-- Listed entries follows --

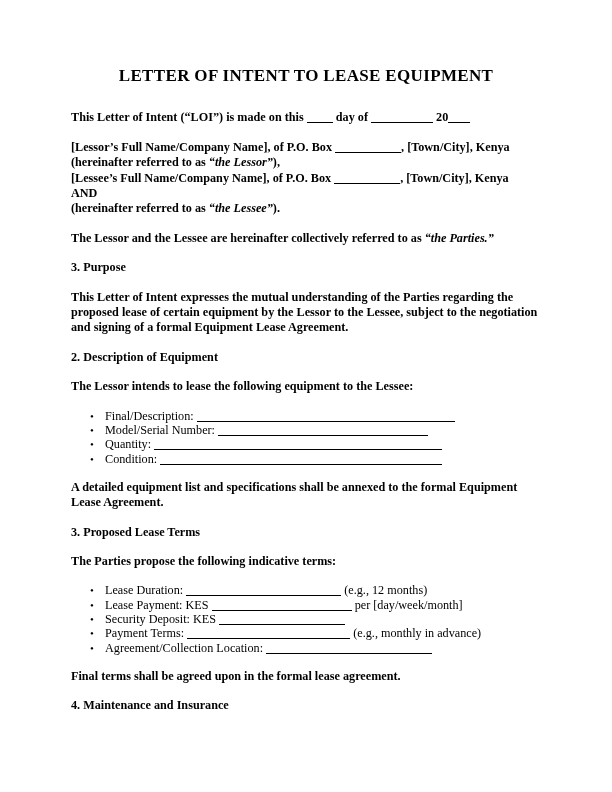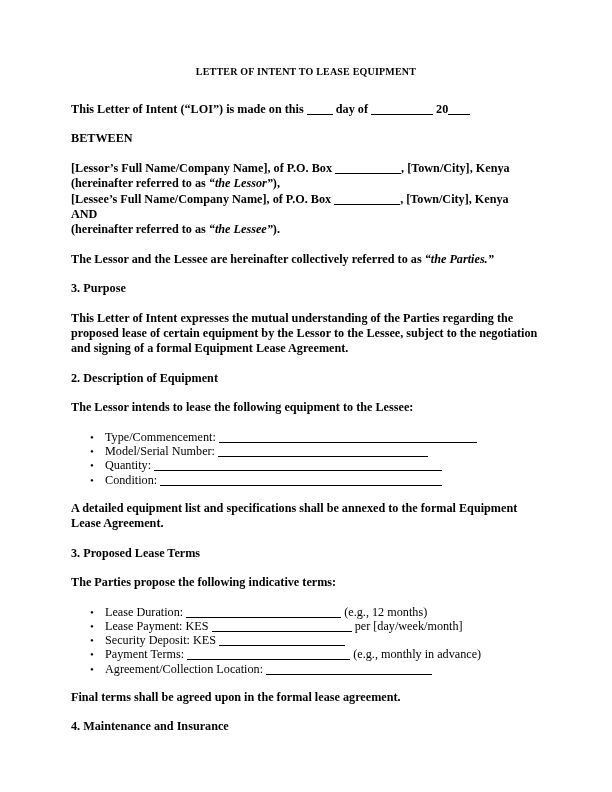--- a/index.html
+++ b/index.html
@@ -25,7 +25,7 @@
   .doc-title {
     text-align: center;
     font-weight: bold;
-    font-size: 10px;
+    font-size: 17px;
     letter-spacing: 0.02em;
     margin: 0 0 24px 0;
     line-height: 1.2;

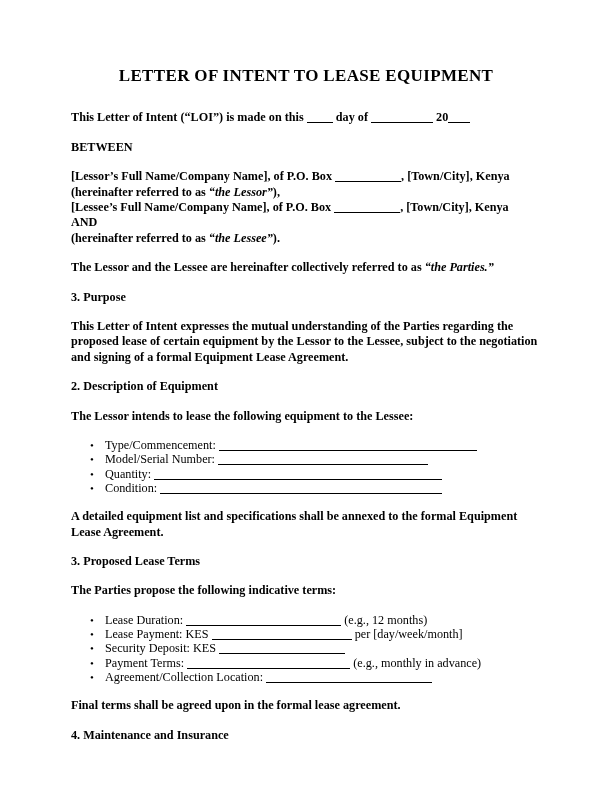--- a/index.html
+++ b/index.html
@@ -107,7 +107,6 @@
     <span>20</span><span class="blank b-xs"></span>
   </p>
 
-  <div class="heading">BETWEEN</div>
 
   <p class="tight">
     <span>[Lessor’s Full Name/Company Name], of P.O. Box</span>

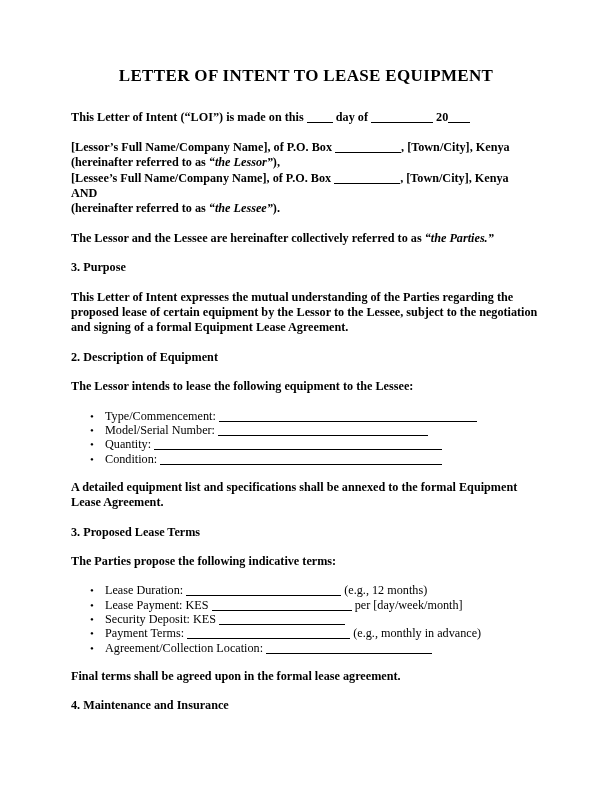--- a/index.html
+++ b/index.html
@@ -138,7 +138,7 @@
   <p class="para">The Lessor intends to lease the following equipment to the Lessee:</p>
   <ul class="bullets">
     <li>
-      <span>Type/Commencement:</span>
+      <span>Final/Description:</span>
       <span class="fill" style="width: 258px;"></span>
     </li>
     <li>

-- Listed entries concluded --

Exercise aim:
Everything in the records above must be repeated exactly, except the pictures.

Task result:
--- a/index.html
+++ b/index.html
@@ -25,7 +25,7 @@
   .doc-title {
     text-align: center;
     font-weight: bold;
-    font-size: 10px;
+    font-size: 17px;
     letter-spacing: 0.02em;
     margin: 0 0 24px 0;
     line-height: 1.2;

--- a/index.html
+++ b/index.html
@@ -107,7 +107,6 @@
     <span>20</span><span class="blank b-xs"></span>
   </p>
 
-  <div class="heading">BETWEEN</div>
 
   <p class="tight">
     <span>[Lessor’s Full Name/Company Name], of P.O. Box</span>

--- a/index.html
+++ b/index.html
@@ -138,7 +138,7 @@
   <p class="para">The Lessor intends to lease the following equipment to the Lessee:</p>
   <ul class="bullets">
     <li>
-      <span>Type/Commencement:</span>
+      <span>Final/Description:</span>
       <span class="fill" style="width: 258px;"></span>
     </li>
     <li>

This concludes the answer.